Всемирная торговая организация была призвана следить за открытостью трансграничной торговли. Единые правила гарантируют справедливые условия для всех членов. Со времен первого соглашения объемы мирового обмена выросли в 25 раз. Штаб-квартира в Женеве вынесла более 600 вердиктов против нарушителей, причем членство в ВТО делает их обязательными для выполнения.

Только оно не работает. Девятый раунд согласования правил ВТО стартовал в Дохе в 2001-м и длится до сих пор. Условно развитые страны настаивают на том, что конкурировать надо честно: никаких преференций быть не должно. Развивающиеся редко интересуются одинаковыми условиями для Британии и Габона.

США, получив рекордные 120 решений не в свою пользу за торговые барьеры, демпинг и субсидии, просто блокировали назначение судей в апелляционный суд. То есть номинально организация есть, и ее правила продолжают распространяться на всех остальных участников, только добиться через нее равновесия в международной торговле больше нельзя.

В подобной предвзятости и несоответствии задачам можно уличить любые структуры управляющей надстройки. Когда аналитические агентства показывают горизонт предвидения не более полугода, тому есть вполне объективные причины: слишком много переменных. Но они продолжают выпускать среднесрочные и долгосрочные прогнозы до пяти лет вперед!

И здесь нет противоречия, если сделать поправку на их основную функцию: инициация самосбывающихся прогнозов. Ни одного кризиса они ни разу не предугадали, поскольку являются частью системы управления, а не источниками объективных данных, исправно дающими установки на события, которые очень хотелось бы увидеть.

Рейтинговые агентства Standard&Poors, Moody's и Fitch оккупируют 95% экспертизы частных компаний. На основе их оценок перемещаются инвесторы и капиталы. Разница по кредитным ставкам между выдаваемыми ими рейтингами ААА и А не просто наглядна, она определяет победителей. Провальные В и мусорные С даже упоминать неприлично.

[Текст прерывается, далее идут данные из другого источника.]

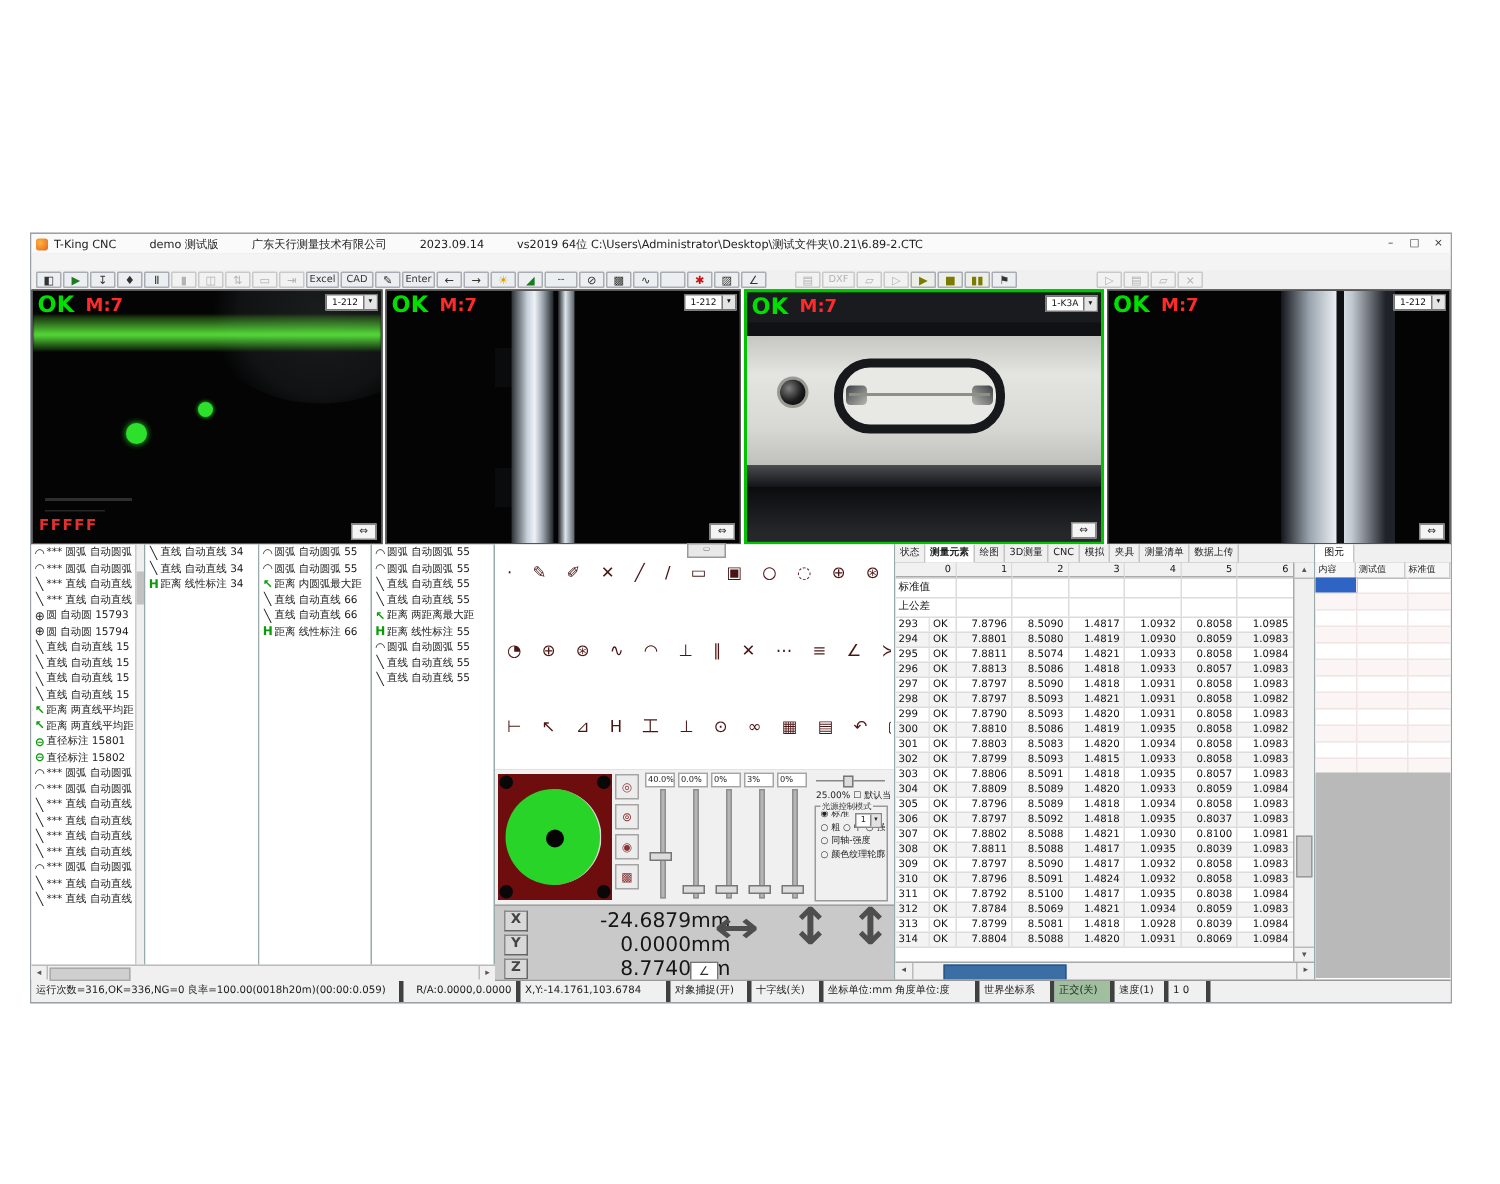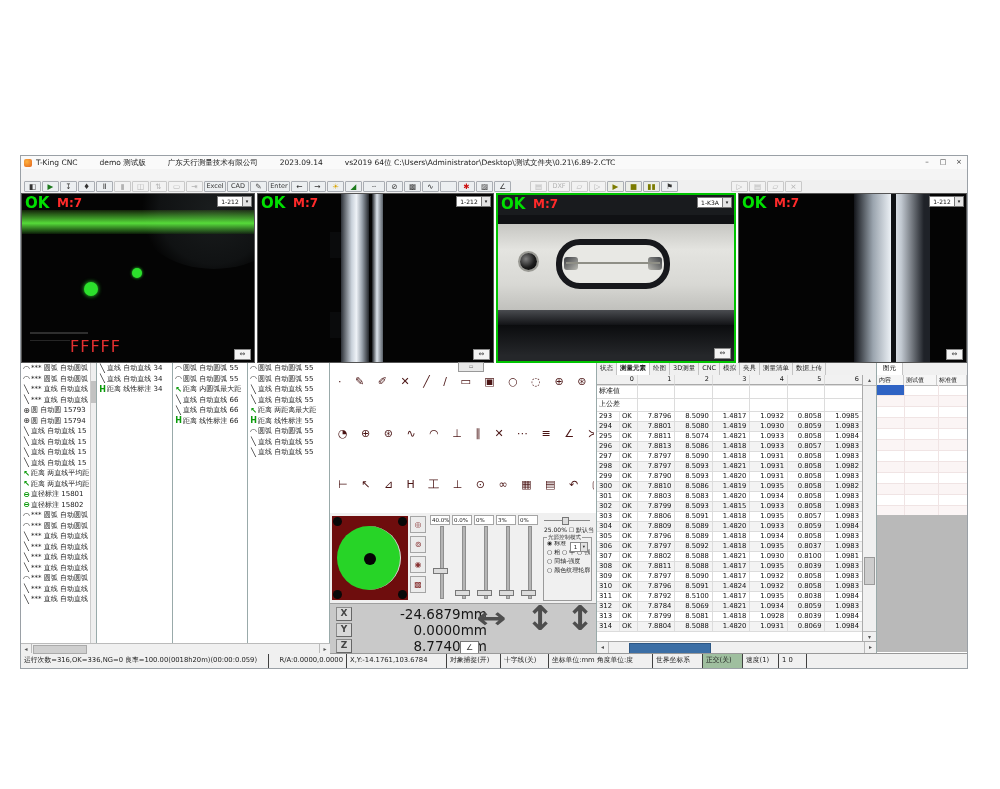"FFFFF" .fff { font-size: 16px -> 10px; font-weight: normal -> bold; margin-left: 44px -> none }
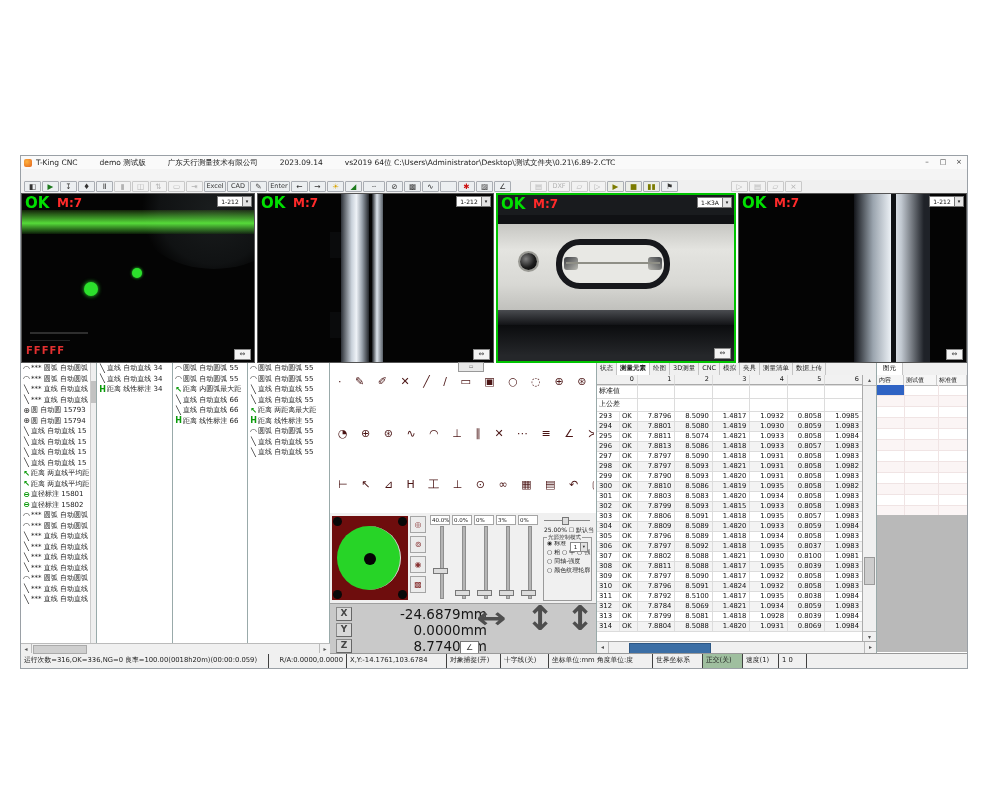"运行次数=316,OK=336,NG=0" .seg { border-right: 1px solid #404040 -> 3px solid #404040 }
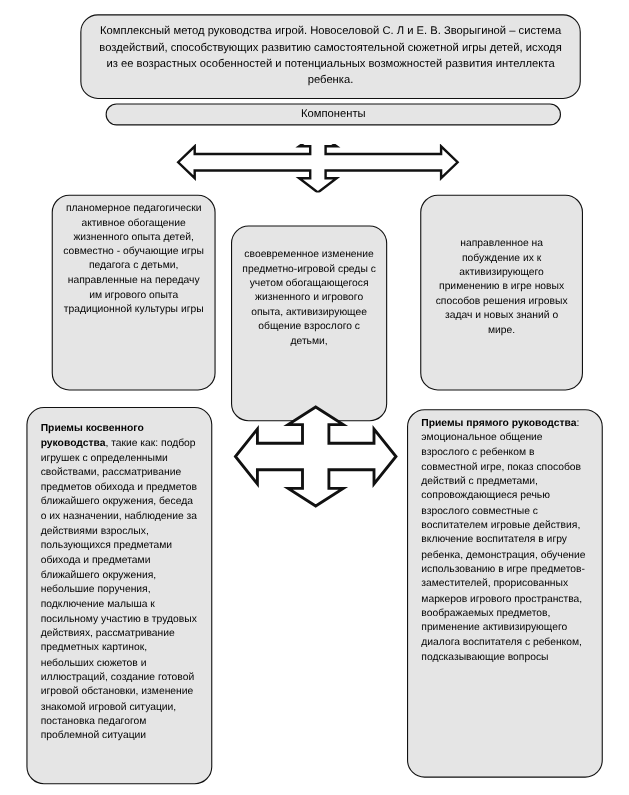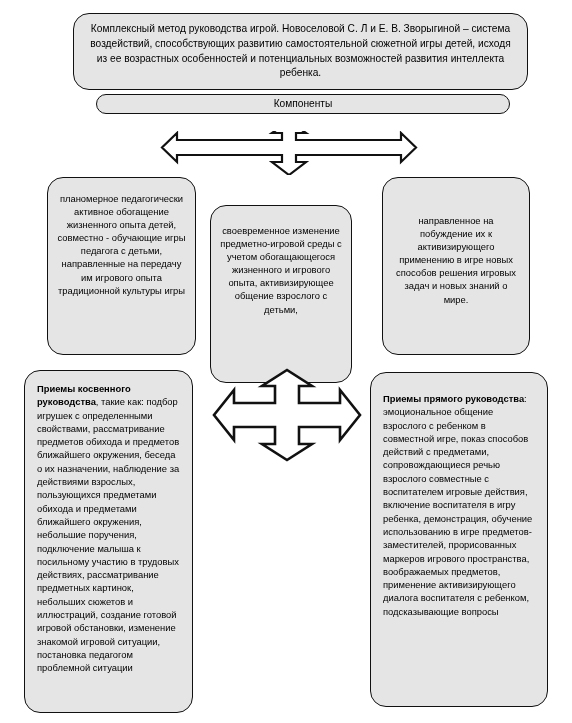"планомерное педагогически активное" .mid-box { padding: 14px 9px -> 4px 9px }
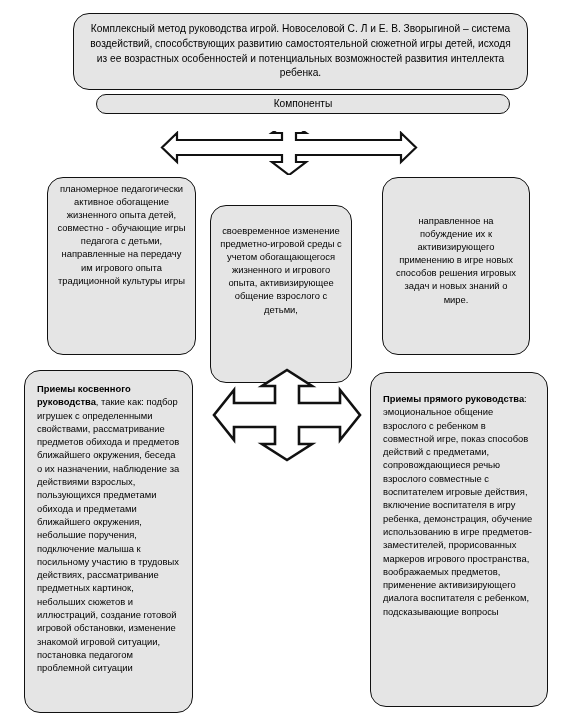"Приемы прямого руководства:" #bottom-box-right { padding: 19px 12px -> 4px 12px }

Насколько оценки работают? Под их присмотром хай-тек-рынки США достигли 60% капитализации от всех компаний планеты и только в этом веке падали в цене минимум вдвое уже три раза, имея перед тем безупречную репутацию и радужные прогнозы.

Другие рейтинги, вроде MSCI, могут не только поощрять компании, но и держать их в узде. Всего две дюжины крупнейших из зафиксированных ESG-скандалов принесли полтриллиона долларов потерь компаниям из S&P 500.

Требования к международным компаниям в виде найма директором гея и негра перешли линию между бредом и оскорблением. Но ситуация, когда из-за нужных слухов или полезных активистов валится цена акций, принуждает даже самый большой бизнес следовать подобным правилам.

Уязвимость очевидна: значимость оценки вызывает искушение на нее повлиять. Это не обязательно подлог, просто точечная настройка учитываемых показателей вполне позволяет хакнуть систему.

Индекс Doing Business от Всемирного банка в свое время стал самым авторитетным источником для принятия решений иностранными инвесторами. Повышение позиции в нем стало самоцелью для большинства вполне суверенных стран: более 70 создали комитеты по улучшению показателей, где «добавить макияжа» оказалось технически вполне выполнимо.